Task data START

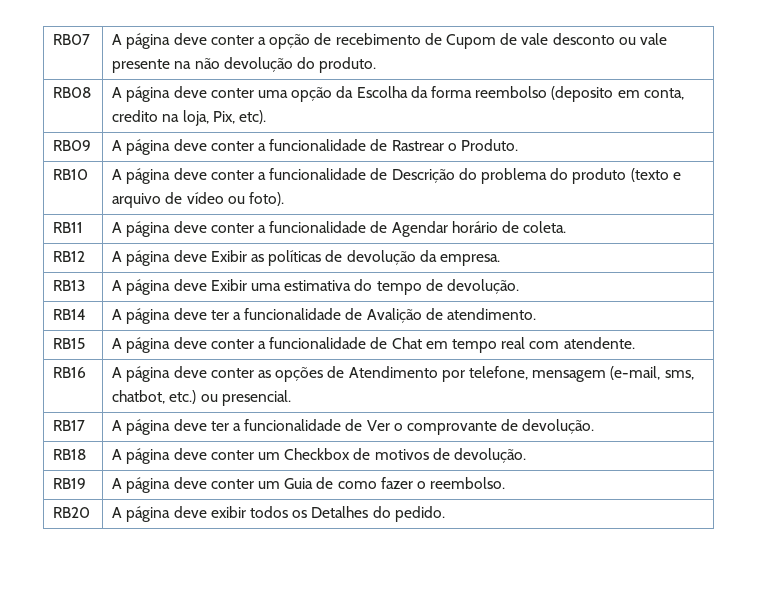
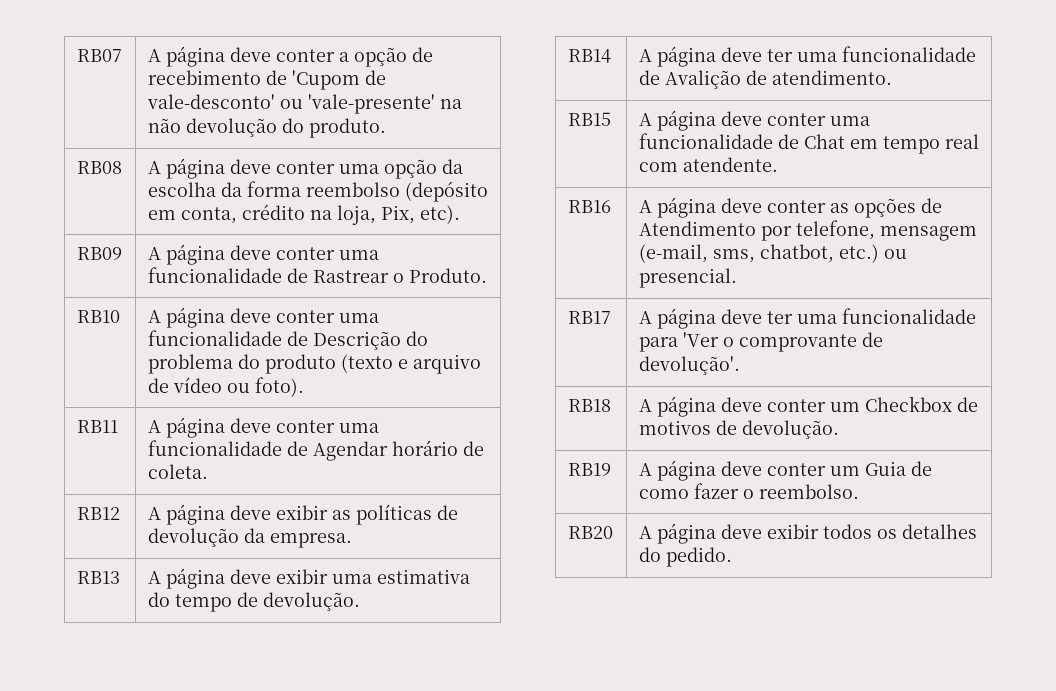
- RB07 | A página deve conter a opção de recebimento de Cupom de vale desconto ou vale presente na não devolução do produto.
+ RB07 | A página deve conter a opção de recebimento de 'Cupom de vale-desconto' ou 'vale-presente' na não devolução do produto.
- RB08 | A página deve conter uma opção da Escolha da forma reembolso (deposito em conta, credito na loja, Pix, etc).
+ RB08 | A página deve conter uma opção da escolha da forma reembolso (depósito em conta, crédito na loja, Pix, etc).
- RB09 | A página deve conter a funcionalidade de Rastrear o Produto.
+ RB09 | A página deve conter uma funcionalidade de Rastrear o Produto.
- RB10 | A página deve conter a funcionalidade de Descrição do problema do produto (texto e arquivo de vídeo ou foto).
+ RB10 | A página deve conter uma funcionalidade de Descrição do problema do produto (texto e arquivo de vídeo ou foto).
- RB11 | A página deve conter a funcionalidade de Agendar horário de coleta.
+ RB11 | A página deve conter uma funcionalidade de Agendar horário de coleta.
- RB12 | A página deve Exibir as políticas de devolução da empresa.
+ RB12 | A página deve exibir as políticas de devolução da empresa.
- RB13 | A página deve Exibir uma estimativa do tempo de devolução.
+ RB13 | A página deve exibir uma estimativa do tempo de devolução.
- RB14 | A página deve ter a funcionalidade de Avalição de atendimento.
+ RB14 | A página deve ter uma funcionalidade de Avalição de atendimento.
- RB15 | A página deve conter a funcionalidade de Chat em tempo real com atendente.
+ RB15 | A página deve conter uma funcionalidade de Chat em tempo real com atendente.
- RB17 | A página deve ter a funcionalidade de Ver o comprovante de devolução.
+ RB17 | A página deve ter uma funcionalidade para 'Ver o comprovante de devolução'.
- RB20 | A página deve exibir todos os Detalhes do pedido.
+ RB20 | A página deve exibir todos os detalhes do pedido.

Task data END

Print again the lines of the entries above that fall between the line holding "- RB09 | A página" and the line holding "- RB11 | A página", inclusive, exactly as they stand.

- RB09 | A página deve conter a funcionalidade de Rastrear o Produto.
+ RB09 | A página deve conter uma funcionalidade de Rastrear o Produto.
- RB10 | A página deve conter a funcionalidade de Descrição do problema do produto (texto e arquivo de vídeo ou foto).
+ RB10 | A página deve conter uma funcionalidade de Descrição do problema do produto (texto e arquivo de vídeo ou foto).
- RB11 | A página deve conter a funcionalidade de Agendar horário de coleta.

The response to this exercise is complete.